INTRODUCTION TO RETURN AND IMPROVE

This is probably the largest project (in terms of data content and duration) that I have ever taken on when it comes to basketball statistics. It's been about three years in the making: Collecting data, verifying data, correctly copying/pasting data, and analyzing (or otherwise trying to make sense of) the data (though this is still an on-going process). When observing and studying NCAA tournament history, I noticed a pattern with teams that return players from a previous season and how it impacts their performance in the tournament. The first glimpse came with the 2006-2009 North Carolina Tarheels. For those not familiar with UNC at that time, the 05-06 team featured the winning-est class in UNC history with the likes of freshmen Tyler Hansbrough, Danny Green, Bobby Frasor, and Marcus Ginyard. That team won one tournament game in the 2006 tourney, but more importantly, it returned every player (all of those freshman) while only losing two seniors (David Noel and Byron Sanders). With the addition of another incredible freshman class (Ty Lawson, Wayne Ellington, Brandon Wright, Deon Thompson, and Alex Stephenson) to all of the returning players, the 2006-07 team won three games (Elite 8) in the NCAA tournament, improving their win total by two. (Let's not forget, at the same time, FLA returned everybody from their 2006 National Championship team and won it all again in 2007). The 2006-07 team only lost senior Reyshawn Terry and freshman Brandon Wright, returning all other members. With all of those returning players, the 2007-08 team won four games (Final 4) in the NCAA tournament. The only loss from this Final Four team was back-up center Alex Stephenson. All other players returned along with the addition of talented freshmen Tyler Zeller, Ed Davis, and Larry Drew II. With all of those returning players, UNC won six games to become the 2009 National Champion. With each team having a significant portion of players "Return" from the previous season, they were able to "Improve" upon their NCAA tournament performance from the previous season. Once I saw this over the four years, I started looking for other teams that returned and improved.

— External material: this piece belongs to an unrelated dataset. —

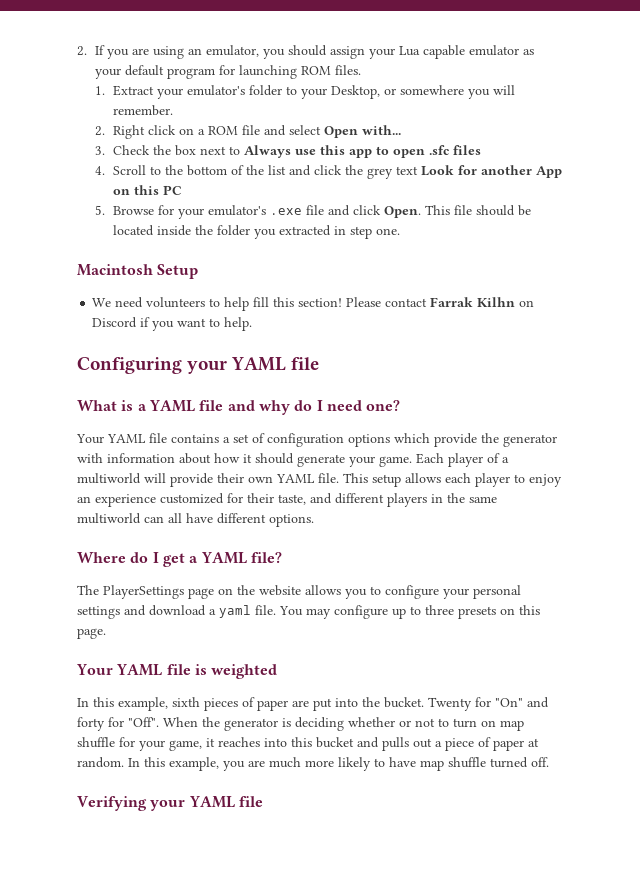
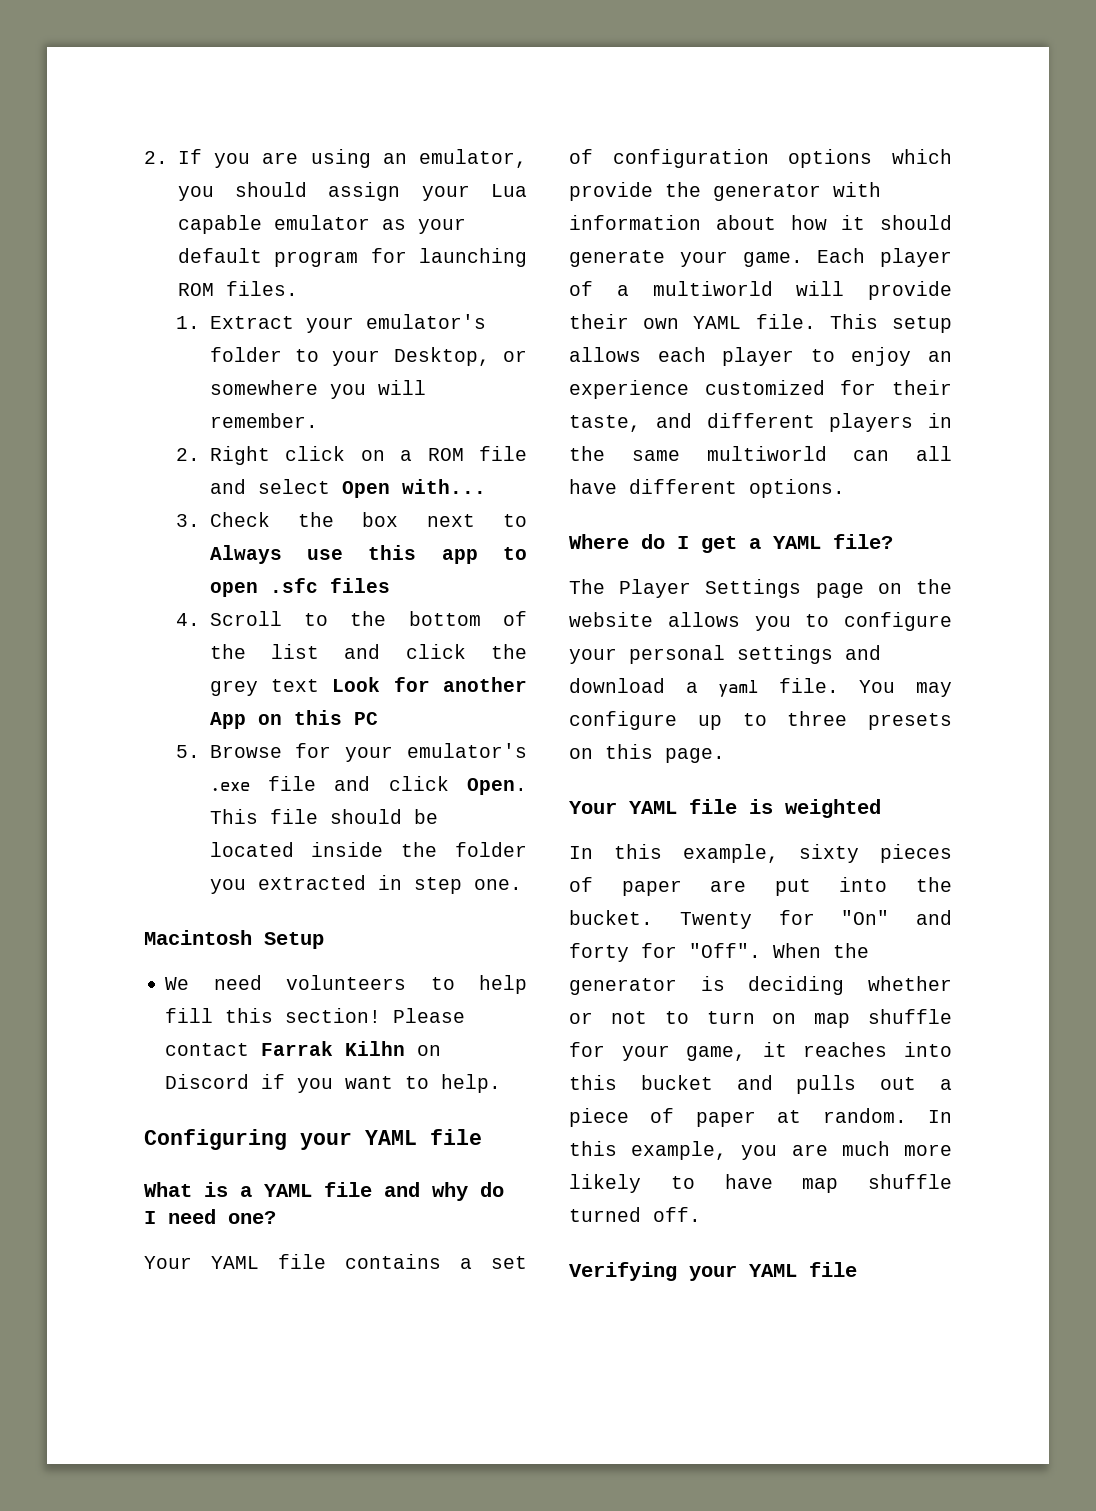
[103,585,184,599] PlayerSettings -> [619,579,802,598] Player Settings
[172,697,200,707] sixth -> [799,844,860,863] sixty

Kentucky went to the Final 4 in 2011 only to return key players and improve to National Champions in 2012.
Louisville went to the Final 4 in 2012 only to return key players and improve to National Champions in 2013.
Florida went to the Elite 8 in 2013 only to return key players and improve to a Final 4 in 2014.

This list could go on and on, but it was about this time I decided to make a database to see if I could determine what stats were important when trying to achieve this Return and Improve Phenomenon. If I could predict a Final 4 run based on a team going to the Elite 8 the previous year and returning a bunch of key players from that team, it seemed like a no-brainer to investigate these patterns for an easy four picks (and 15 points) in bracket challenges. If you are still reading this narrative on my ten-year thought process, this is where I begin presenting the data.

METHODOLOGY

As always, I must present a quick notation of my methodology in case you want to replicate (or even correct) my work.

RETURNING: A player is considered a returning player if they compiled stats in the first season, and then played (or in the case of reserves, was available) for the first game of the NCAA tournament in the second season.

Allonzo Trier from ARI: He would qualify as a returning player from the 2015-2016 ARI team because he is playing in the first game of the NCAA.
Maurice Watson Jr from CREI: Although he played in 2015-16, since he is lost for the remainder of the 2016-17 season, he is not counted as a returning player.
In some cases, a player returns from an injury later in the tournament (due to a deep run in the current year), this player is not counted because his status was "out" at the time of Bracket Crunch Time. (There was a player from WVU named Joe Mazzulla that fits this scenario and he was not counted as a returning player).
In some cases, a key player is injured during the NCAA tournament, and this would affect a team's chances of "improving", however he is still counted as a returning player because injuries in the NCAA tournament cannot be predicted during Bracket Crunch Week. (Example: 2011-12 UNC Kendall Marshall)

IMPROVING: The tests used for improving is wins in a given tournament. The only thing that matters in improving is winning at least one more tournament game than you did the previous year. In this model, going from 0 to 1 is the exact same thing as going from 0 to 4 and the exact same thing as 3 to 6.

-1 = Play-in Game Loss
0 = R64 Loss (also includes play-in game winners that lose their following game)
1 = R64 Win / R32 Appearance
2 = R32 Win / S16 Appearance
3 = S16 Win / E8 Appearance
4 = E8 Win / F4 Appearance
5 = F4 Win / NC Championship Game Loss
6 = National Champion
In the case of repeat champions like 2006-07 FLA, you cannot improve on 6 wins, so 6 wins in the second year qualifies as improvement.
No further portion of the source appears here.